Ahhhh... Matey you'll have to get to Kent the night before and cruise with the boys...... 8)


----------



## ttrev21 (Jan 30, 2009)

Hardrhino said:


> But i'm happy to have a blast down the 23 if Jay is....


Ok guys someone make a call on this.......??

Badyaker see you at the Sports Centre car park.....might be nursing a bit of a hangover myself hence the buckets load of coffee at Pease Pottage :lol:

Hark......looks like you are Billy no mates  hopefully see you at the Sports Centre aswell?


----------



## Gone (May 5, 2009)

Well I'm 11 on the reserve list so hopefully there'll be some drop outs and no shows - I'll be playing russian roulette with the mrs making her get out of bed at 7 am on a sunday for a meet that might turn out to be a dud!  [smiley=hanged.gif]


----------



## Hardrhino (Apr 30, 2009)

ttrev21 said:


> Hardrhino said:
> 
> 
> > But i'm happy to have a blast down the 23 if Jay is....
> ...


Just re read the postings....  Its not just you and Jay so Pease it is... Will be a good convoy! 



badyaker said:


> Well I'm 11 on the reserve list so hopefully there'll be some drop outs and no shows - I'll be playing russian roulette with the mrs making her get out of bed at 7 am on a sunday for a meet that might turn out to be a dud!  [smiley=hanged.gif]

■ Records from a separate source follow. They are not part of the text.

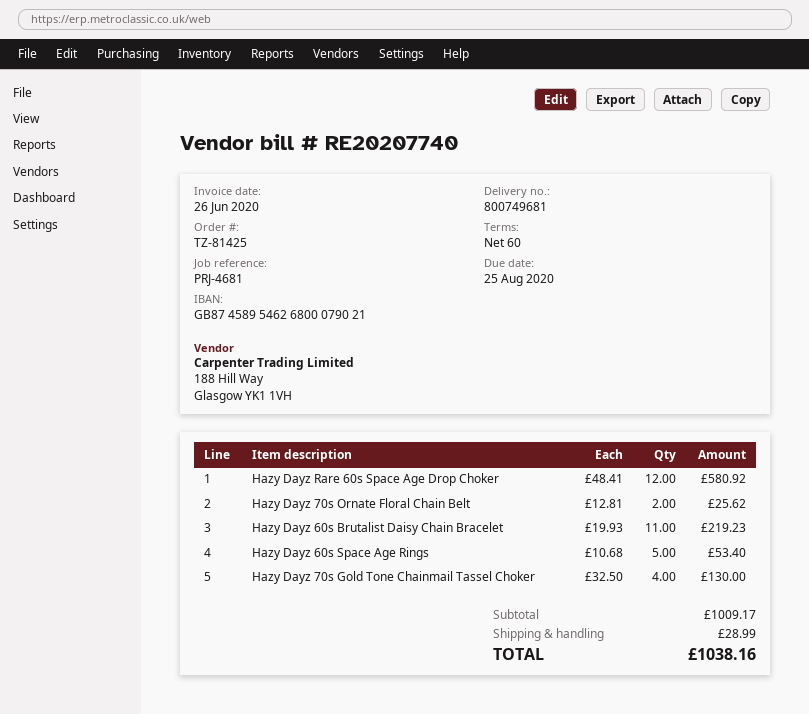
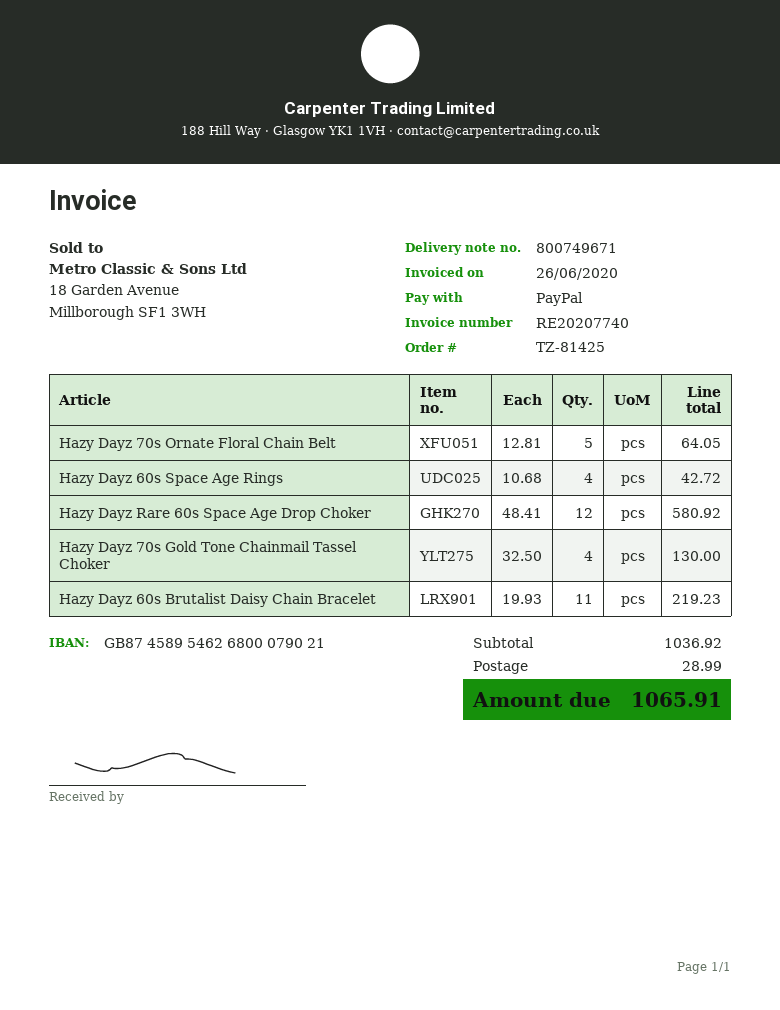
delivery note number: 800749681 -> 800749671
Hazy Dayz 70s Ornate Floral Chain Belt: 2 x 12.81 = 25.62 -> 5 x 12.81 = 64.05
Hazy Dayz 60s Space Age Rings: 5 x 10.68 = 53.40 -> 4 x 10.68 = 42.72
subtotal: 1009.17 -> 1036.92
total: 1038.16 -> 1065.91

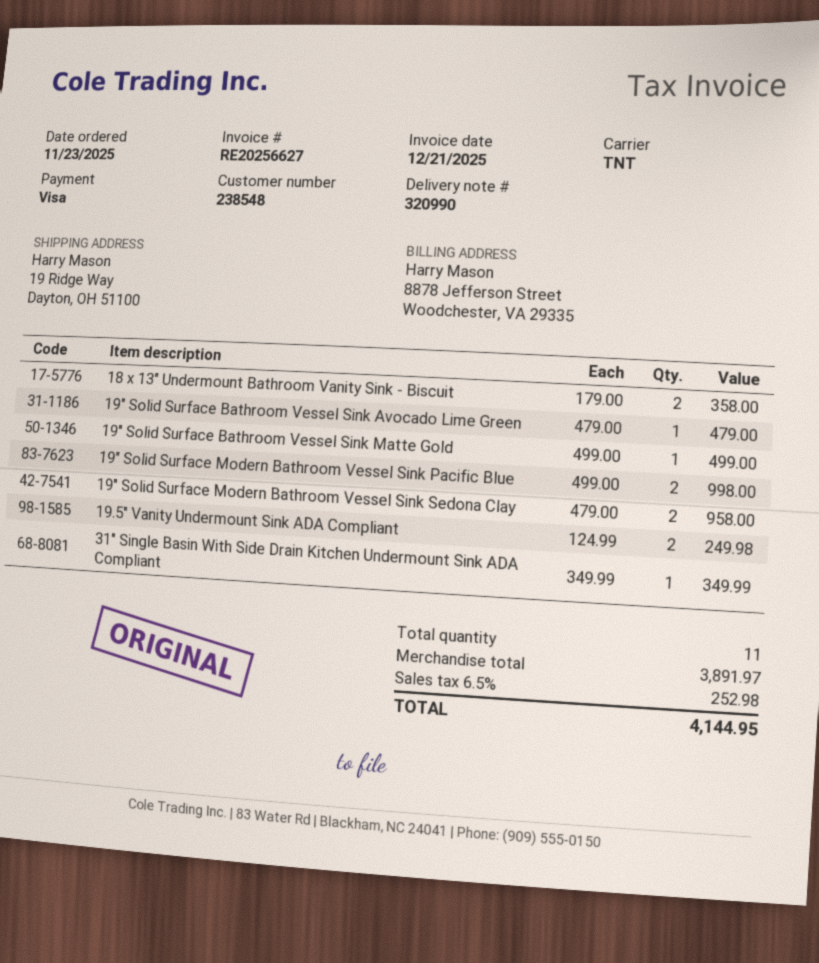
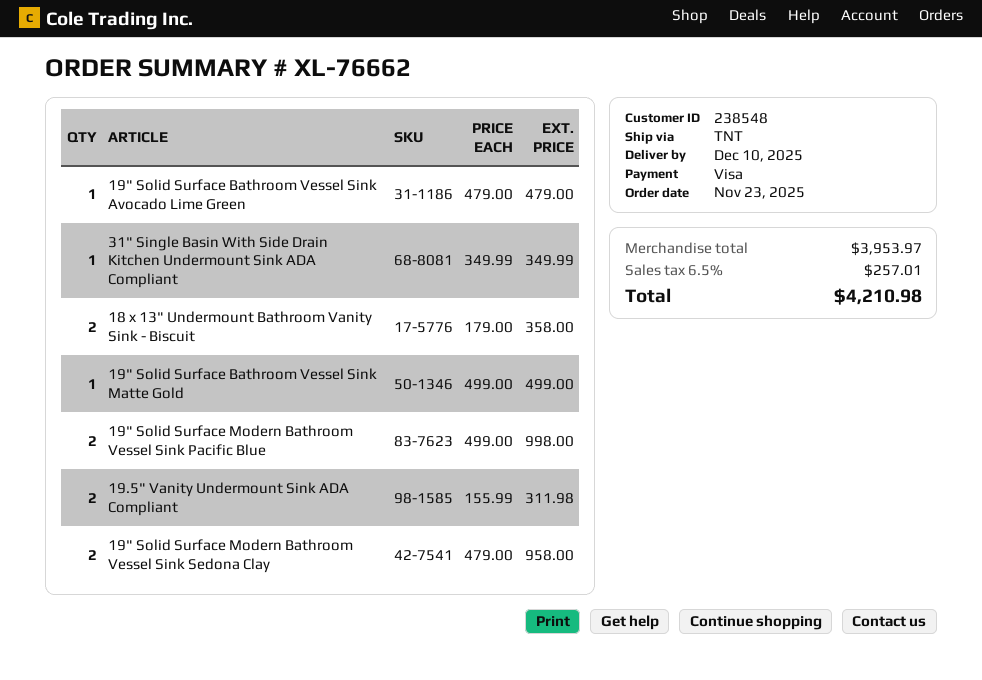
19.5" Vanity Undermount Sink ADA Compliant: 2 x 124.99 = 249.98 -> 2 x 155.99 = 311.98
subtotal: 3891.97 -> 3953.97
tax: 6.5% = 252.98 -> 6.5% = 257.01
total: 4144.95 -> 4210.98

As far as i know the worst that will happen is you'll park elsewhere! Its a public place, no stopping ya being part of the fun!


----------



## ttrev21 (Jan 30, 2009)

Hardrhino said:


> Just re read the postings....  Its not just you and Jay so Pease it is... Will be a good convoy!


Okey dokey Pease Pottage services it is then.


----------



## daveyboy527 (Jun 25, 2010)

Guys,

Sorry I'm going to have to drop out of this one, something has come up I can't get out of.

Hopefully I'll make the next Sussex meet.

Cheers,
Dave


----------



## Gone (May 5, 2009)

Now 701!

See you guys at the sports centre at 9


----------



## cashman (Feb 2, 2009)

See you all at 9


----------



## jayTTapp (Dec 9, 2008)

See ya all in the morning.

Pease Pottage Services 8:00am ish

Jay


----------



## Hark (Aug 23, 2007)

I'm not going to be able to make this.

I was travelling down with my brother but he bailed, mate who was my wingman is sick. :roll:

I'll keep my eyes open for the next one.


----------



## London (Sep 25, 2009)

Don't forget your cameras!

Ldn


----------



## ttrev21 (Jan 30, 2009)

Hi guys

Great day out  

Good to meet up with Nick, San, Jay and Phil. Sorry about the sportscentre car park cock up   didn`t realise it was a private car park.

One or two pics more to follow.

Nick getting very excited about his next car!!!!! 8) 8) 8)










Although we all thought he would be much safer in this










Mechanics for beginners










One or two other nice ones on show














































Cheers

Trev


----------



## Hardrhino (Apr 30, 2009)

ttrev21 said:


> Nick getting very excited about his next car!!!!! 8) 8) 8)


 :lol: :lol: :lol:

Like I said..... Perfectly restored, just as it came out the factory... With poor shut lines and rust on the wheels! :lol:

Some really nice cars..... Best noise of the day has to go to the 6.3 SLS on the track!


----------